Jump to content

User:Visviva/Bash

From Wikipedia, the free encyclopedia

I'm fairly new to Bash, but if these scripts are of any use to you please feel free to use & adapt them.

If you think you can improve anything on this page, please share your ideas either here or on the Talk page.

Uncat.sh

[edit]

I find that this only processes about 300,000 lines per hour on my desktop machine. It would therefore take about 400 hours to process the entire text of Wikipedia.

#!/bin/bash

#This is a bash script for extracting files from a EN Wikipedia XML dump.
#This script takes one argument, the name of the file it will process.
#If you know a way to make this script faster, please share.
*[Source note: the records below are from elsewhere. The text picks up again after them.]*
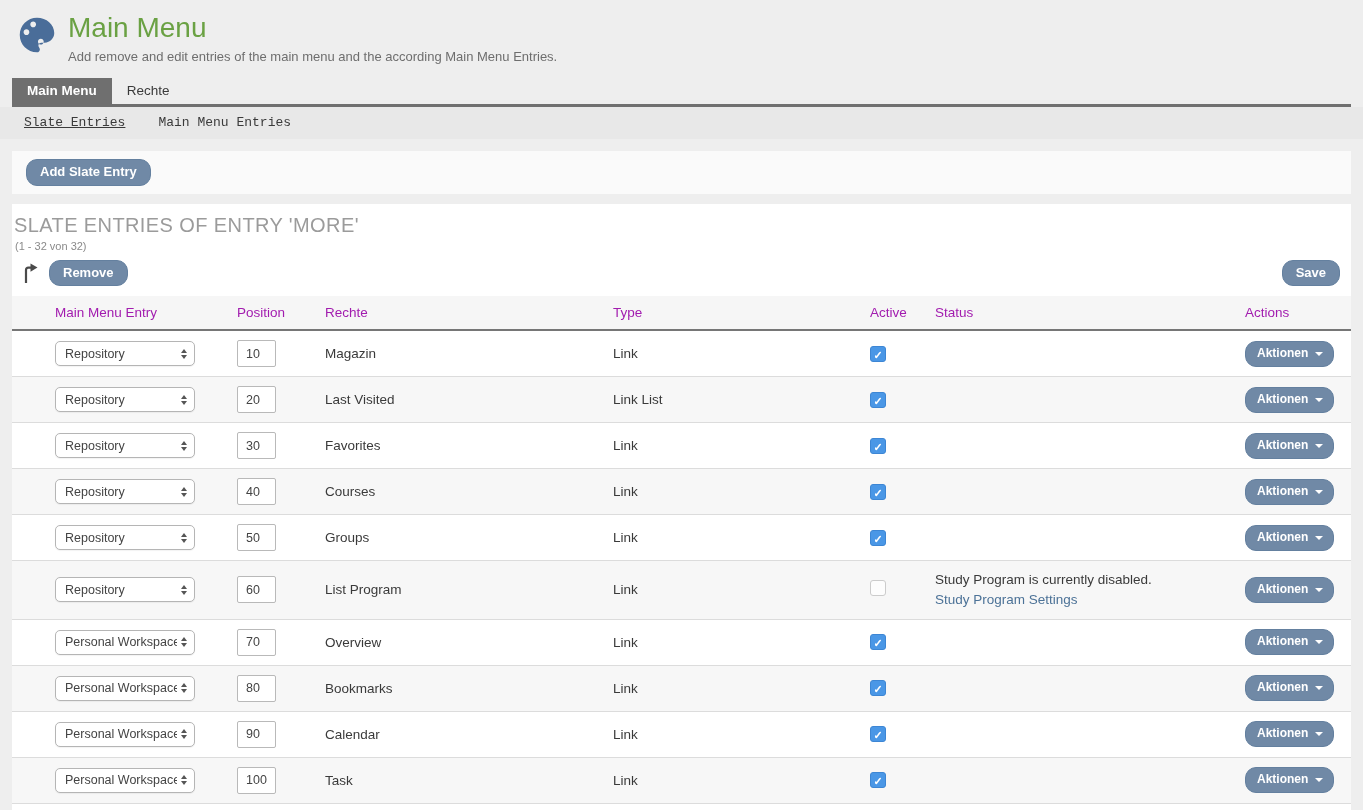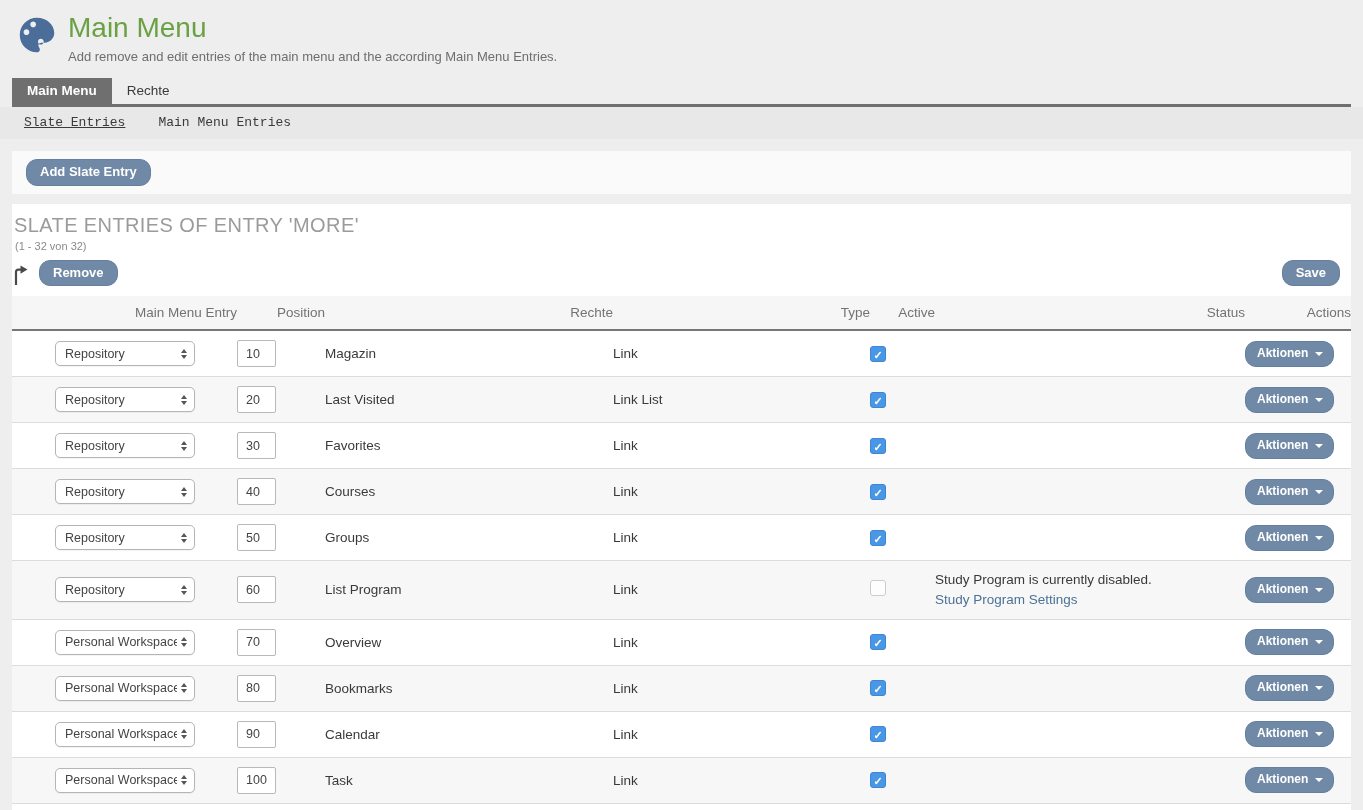--- a/index.html
+++ b/index.html
@@ -40,7 +40,7 @@
                    padding:10px 0 0 2px; text-transform:uppercase; }
   .section-count { font-size:11px; color:#8a8a8a; padding:3px 0 0 3px; }
 
-  .table-toolbar { display:flex; padding:8px 11px 8px 0; }
+  .table-toolbar { display:flex; align-items:center; padding:8px 11px 8px 10px; }
   .arrow-icon { margin-right:10px; display:inline-flex; align-items:flex-end; }
   .spacer { flex:1; }
 

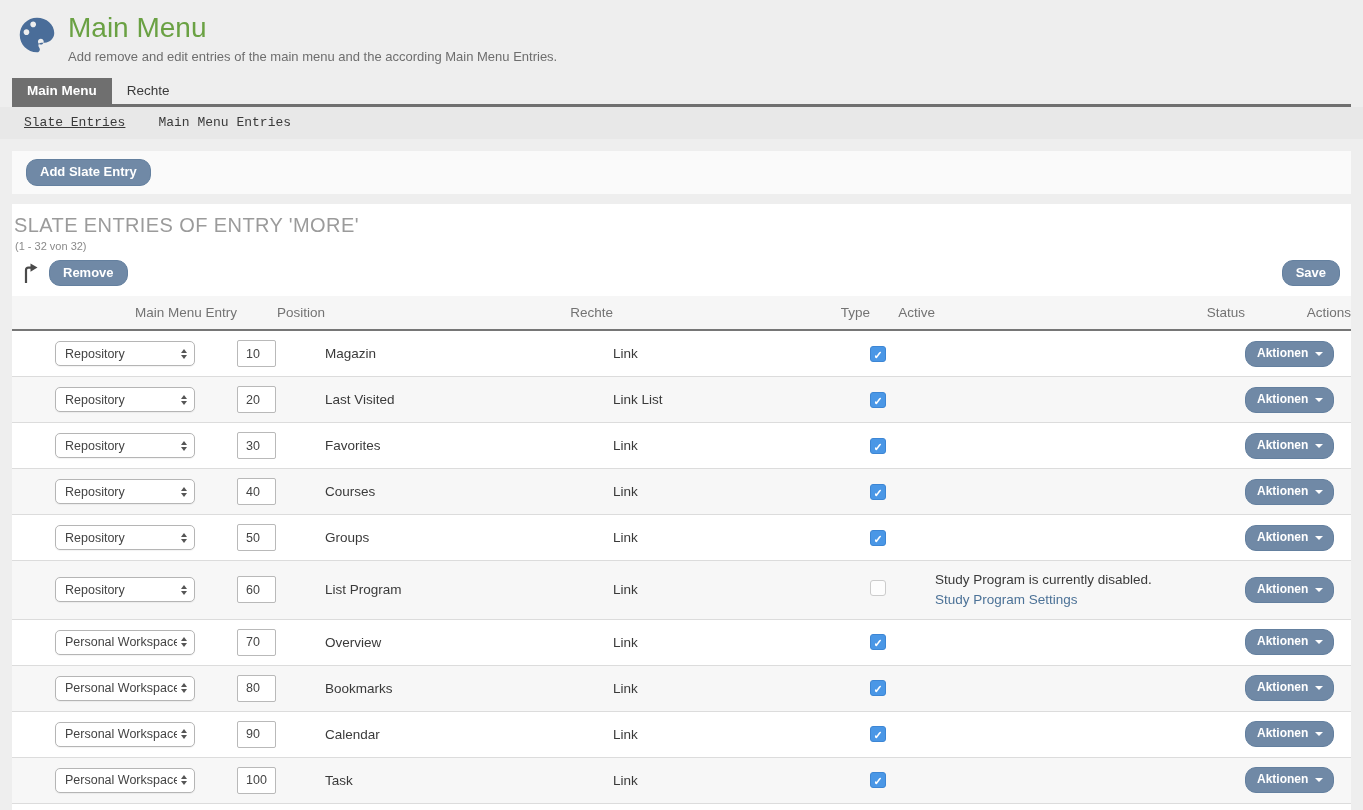--- a/index.html
+++ b/index.html
@@ -46,8 +46,8 @@
 
   
   table { border-collapse:collapse; width:100%; table-layout:fixed; margin-top:2px; }
-  thead th { background:#f6f6f6; color:#737373; font-size:13.5px; font-weight:400;
-             text-align:right; padding:9px 0 9px 0; border-bottom:2px solid #767676; }
+  thead th { background:#f6f6f6; color:#a21caf; font-size:13.5px; font-weight:400;
+             text-align:left; padding:9px 0 9px 0; border-bottom:2px solid #767676; }
   tbody td { padding:9px 0; border-top:1px solid #dcdcdc; vertical-align:middle;
              font-size:13.5px; color:#3a3a3a; }
   tbody tr:first-child td { border-top:none; }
#Make a special pipe for the file

exec 3< $1

in=0
cat=0

#Start

while read <&3 line; do

#Scan for categories
    if [ "$in" -eq "1" ]
    then
        case $line in
            *[[Category:* | *[[category:* | *REDIRECT* | *redirect* | *disambig*
 | *dis}}* | *CC}}* | *Disambig* |  *Redirect* )
                in=0;;
        esac
   fi
#Scan for title -- also tells us if the last page is over
    title=""
    title=" $(echo $line | grep '<title>')"
    if [ "$title" != " " ]
    then
       oldtitle=$PAGE_TITLE
       title=$(echo $line | grep '<title>' | sed -e s'@<title>\(.*\)</title>@\1@
')
       export PAGE_TITLE=$title
       if [ "$in" -eq "1" ]
       then
               echo "*[[$oldtitle]]"
       fi
       in=1
       case $title in
           *deletion* | *Deletion* )
               in=0;;
       esac
    fi
done